[User interface change data]
○ ○ ○ ○
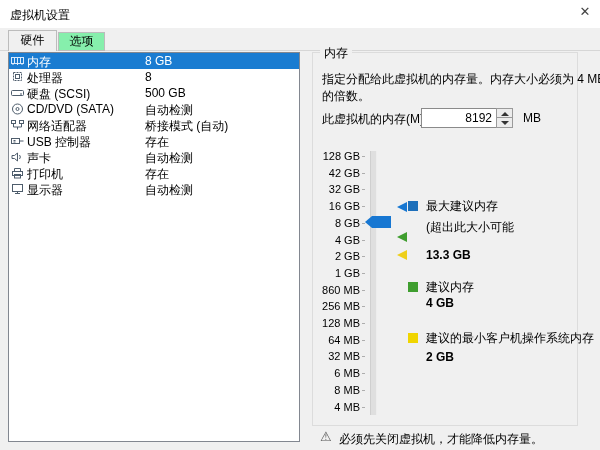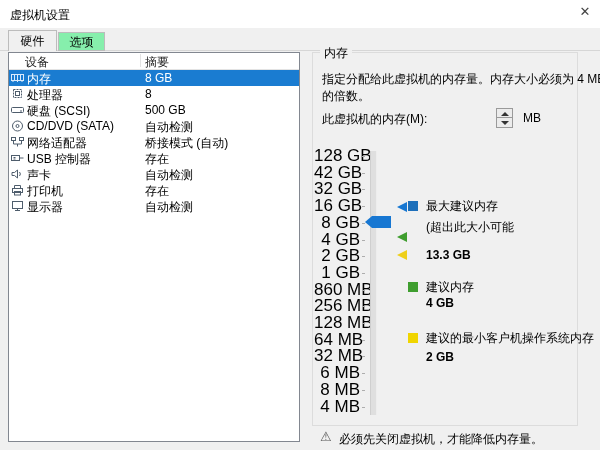--- a/index.html
+++ b/index.html
@@ -10,7 +10,7 @@
   .close-btn{position:absolute;left:575px;top:3px;width:20px;height:18px;text-align:center;
     line-height:18px;color:#444;font-size:13px;}
   .tabline{position:absolute;left:0;top:50px;width:600px;height:1px;background:#d6d6d6;}
-  .tab{position:absolute;text-align:center;box-sizing:border-box;border:1px solid #bcbcbc;}
+  .tab{position:absolute;text-align:center;box-sizing:border-box;border:1px solid #bcbcbc;font-family:Liberation Mono, monospace;}
   .tab.active{left:8px;top:30px;width:49px;height:21px;line-height:20px;background:#f0f0f0;border-bottom:none;z-index:2;}
   .tab.inactive{left:58px;top:32px;width:47px;height:19px;line-height:18px;background:#86efac;}
 

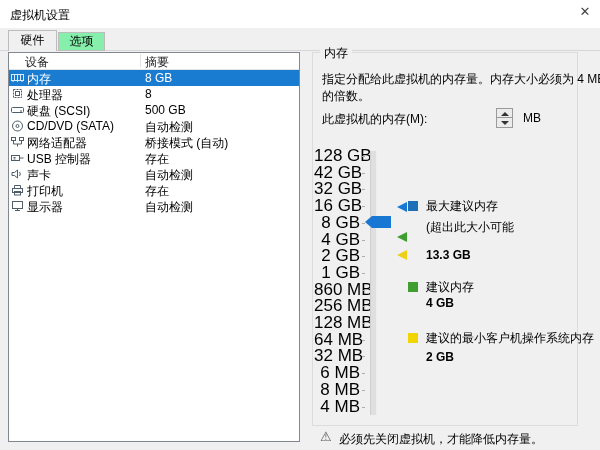--- a/index.html
+++ b/index.html
@@ -85,11 +85,6 @@
   <div class="tab inactive">选项</div>
 
   <div class="list">
-    <div class="list-header">
-      <span class="hdr-dev">设备</span>
-      <div class="hdr-div"></div>
-      <span class="hdr-sum">摘要</span>
-    </div>
 
     <div class="row selected">
       <svg class="dev-icon" viewBox="0 0 13 12" fill="none" stroke="currentColor" stroke-width="1">

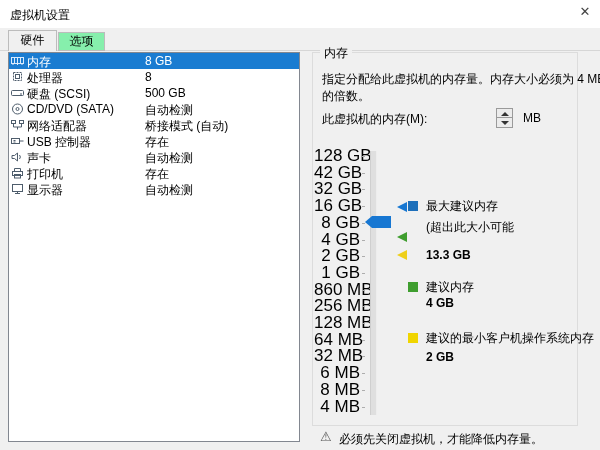--- a/index.html
+++ b/index.html
@@ -176,6 +176,7 @@
   <span class="desc2">的倍数。</span>
 
   <span class="mem-label">此虚拟机的内存(M):</span>
+  <input class="mem-input" value="8192" style="">
   <div class="spinner">
     <div class="spin-btn spin-up">
         <div class="spin-arrow"></div>

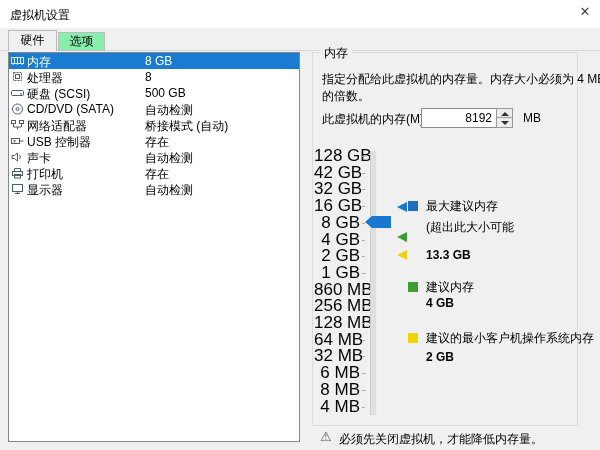--- a/index.html
+++ b/index.html
@@ -48,7 +48,7 @@
   .mem-unit{position:absolute;left:523px;top:111px;}
 
   
-  .scale-label{position:absolute;left:314px;width:46px;text-align:right;font-size:17px;
+  .scale-label{position:absolute;left:314px;width:46px;text-align:right;font-size:11px;
     height:14px;line-height:14px;white-space:nowrap;}
   .tick{position:absolute;left:362px;width:3px;height:1px;background:#adadad;}
   .track{position:absolute;left:370px;top:151px;width:7px;height:264px;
○ ○ ○ ○
TASK STATEMENT:
How many of the lines above hold "align"? Answer with only the number.

SOLVED PROBLEM:
5